Data section: Begin

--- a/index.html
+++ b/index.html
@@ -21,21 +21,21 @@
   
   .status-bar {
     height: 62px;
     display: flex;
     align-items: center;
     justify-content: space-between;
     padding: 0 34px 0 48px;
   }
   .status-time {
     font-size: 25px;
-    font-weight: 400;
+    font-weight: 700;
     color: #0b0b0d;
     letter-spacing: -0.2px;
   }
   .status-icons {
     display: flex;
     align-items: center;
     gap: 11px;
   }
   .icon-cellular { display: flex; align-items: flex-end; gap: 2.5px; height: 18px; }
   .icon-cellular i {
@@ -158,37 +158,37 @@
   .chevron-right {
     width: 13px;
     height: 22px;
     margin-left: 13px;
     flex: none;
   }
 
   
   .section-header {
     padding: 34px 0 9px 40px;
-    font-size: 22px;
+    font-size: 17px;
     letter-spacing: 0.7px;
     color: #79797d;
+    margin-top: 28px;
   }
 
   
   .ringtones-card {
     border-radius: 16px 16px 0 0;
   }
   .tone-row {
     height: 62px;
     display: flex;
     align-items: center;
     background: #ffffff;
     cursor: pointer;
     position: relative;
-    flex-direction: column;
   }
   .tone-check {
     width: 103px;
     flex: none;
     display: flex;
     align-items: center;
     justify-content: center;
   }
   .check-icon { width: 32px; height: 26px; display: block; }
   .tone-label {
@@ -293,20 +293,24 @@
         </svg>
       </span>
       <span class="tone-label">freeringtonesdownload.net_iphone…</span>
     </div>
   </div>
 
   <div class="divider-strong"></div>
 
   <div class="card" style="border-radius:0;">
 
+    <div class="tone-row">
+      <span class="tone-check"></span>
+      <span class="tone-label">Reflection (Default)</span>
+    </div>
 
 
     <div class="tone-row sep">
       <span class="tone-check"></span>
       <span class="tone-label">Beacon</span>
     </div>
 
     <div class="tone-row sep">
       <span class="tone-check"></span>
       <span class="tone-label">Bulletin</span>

Data section: End
Data section: Begin

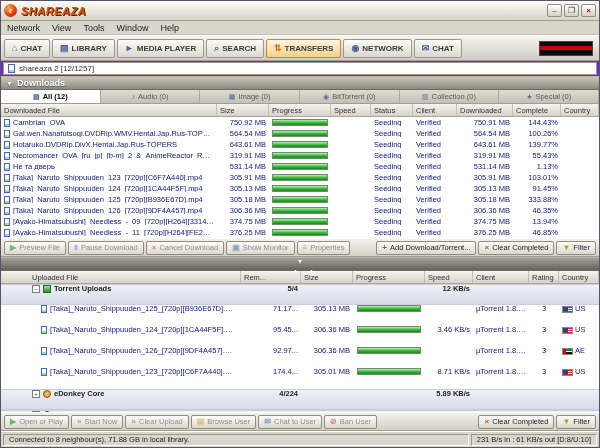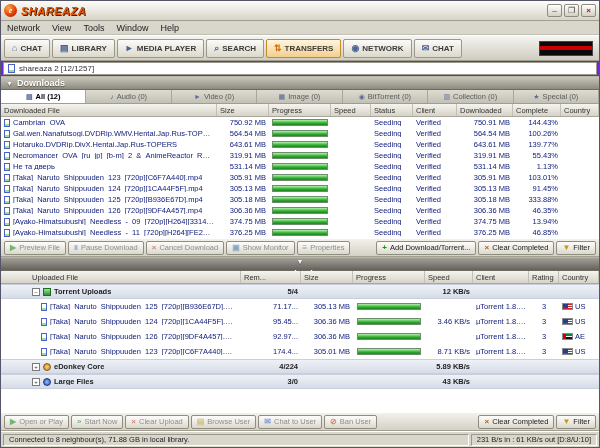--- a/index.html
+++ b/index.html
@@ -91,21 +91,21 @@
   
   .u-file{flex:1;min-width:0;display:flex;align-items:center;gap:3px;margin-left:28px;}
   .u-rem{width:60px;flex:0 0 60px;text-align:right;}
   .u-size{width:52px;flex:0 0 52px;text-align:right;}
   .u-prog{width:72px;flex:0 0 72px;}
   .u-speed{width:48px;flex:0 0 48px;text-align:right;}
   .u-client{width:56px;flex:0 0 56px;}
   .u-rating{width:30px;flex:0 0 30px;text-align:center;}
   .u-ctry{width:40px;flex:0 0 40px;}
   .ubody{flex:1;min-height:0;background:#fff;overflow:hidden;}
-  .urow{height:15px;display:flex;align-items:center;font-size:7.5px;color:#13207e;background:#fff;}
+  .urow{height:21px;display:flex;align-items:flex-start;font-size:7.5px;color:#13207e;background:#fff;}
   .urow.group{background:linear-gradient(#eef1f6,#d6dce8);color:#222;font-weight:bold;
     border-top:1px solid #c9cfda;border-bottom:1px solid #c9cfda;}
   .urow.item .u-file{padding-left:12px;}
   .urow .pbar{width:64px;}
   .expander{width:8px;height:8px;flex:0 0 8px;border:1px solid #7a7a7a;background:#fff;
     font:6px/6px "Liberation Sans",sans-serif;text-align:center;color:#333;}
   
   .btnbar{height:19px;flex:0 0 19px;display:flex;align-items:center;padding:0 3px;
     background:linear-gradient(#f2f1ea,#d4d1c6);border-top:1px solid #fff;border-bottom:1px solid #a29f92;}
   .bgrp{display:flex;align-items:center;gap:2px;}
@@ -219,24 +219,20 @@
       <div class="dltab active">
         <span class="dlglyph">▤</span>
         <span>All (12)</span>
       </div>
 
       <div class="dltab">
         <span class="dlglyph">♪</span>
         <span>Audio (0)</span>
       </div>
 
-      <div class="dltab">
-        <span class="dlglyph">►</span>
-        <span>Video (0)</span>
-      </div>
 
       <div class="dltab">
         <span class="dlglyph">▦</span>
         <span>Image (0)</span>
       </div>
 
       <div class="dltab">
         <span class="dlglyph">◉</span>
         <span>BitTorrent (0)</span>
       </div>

Data section: End

- _Aim of the task_
Only one thing belongs in the answer: the number of lines of the data that contain the string "justify".

- _Task result_
2